PROBLEM DETAILS.
Starting at the line with "- Transcription for" and going on through the line with "- Configurable by .env file", reproduce each line in the records below exactly and nothing more.

MATERIAL SUPPLIED.
= Beginning of Section =

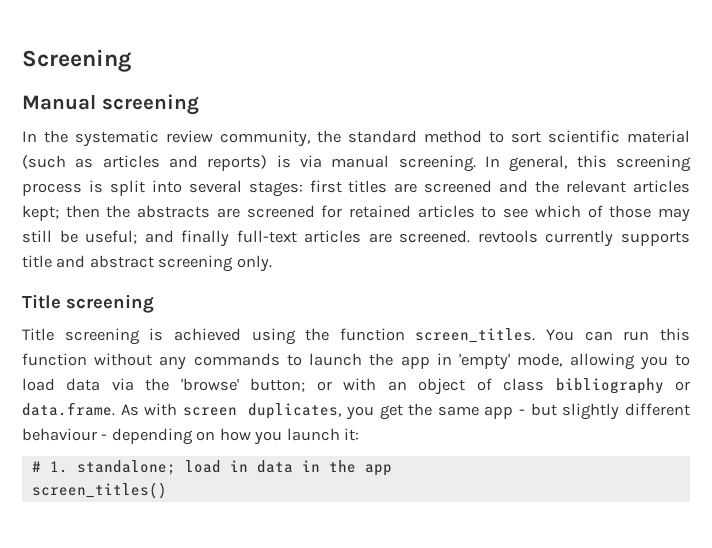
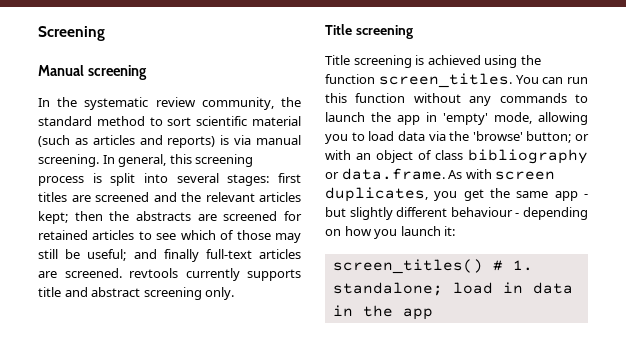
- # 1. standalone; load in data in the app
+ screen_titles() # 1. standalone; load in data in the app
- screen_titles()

= End of Section =
= Beginning of Section =

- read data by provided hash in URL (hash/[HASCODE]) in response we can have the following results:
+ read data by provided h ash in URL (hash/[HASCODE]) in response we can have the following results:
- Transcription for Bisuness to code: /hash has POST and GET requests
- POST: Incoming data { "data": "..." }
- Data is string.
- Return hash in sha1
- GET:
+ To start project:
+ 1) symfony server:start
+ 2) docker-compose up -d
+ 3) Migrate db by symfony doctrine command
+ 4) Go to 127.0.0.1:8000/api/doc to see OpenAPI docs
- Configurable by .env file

= End of Section =

RESPONSE BELOW.
- Transcription for Bisuness to code: /hash has POST and GET requests
- POST: Incoming data { "data": "..." }
- Data is string.
- Return hash in sha1
- GET:
+ To start project:
+ 1) symfony server:start
+ 2) docker-compose up -d
+ 3) Migrate db by symfony doctrine command
+ 4) Go to 127.0.0.1:8000/api/doc to see OpenAPI docs
- Configurable by .env file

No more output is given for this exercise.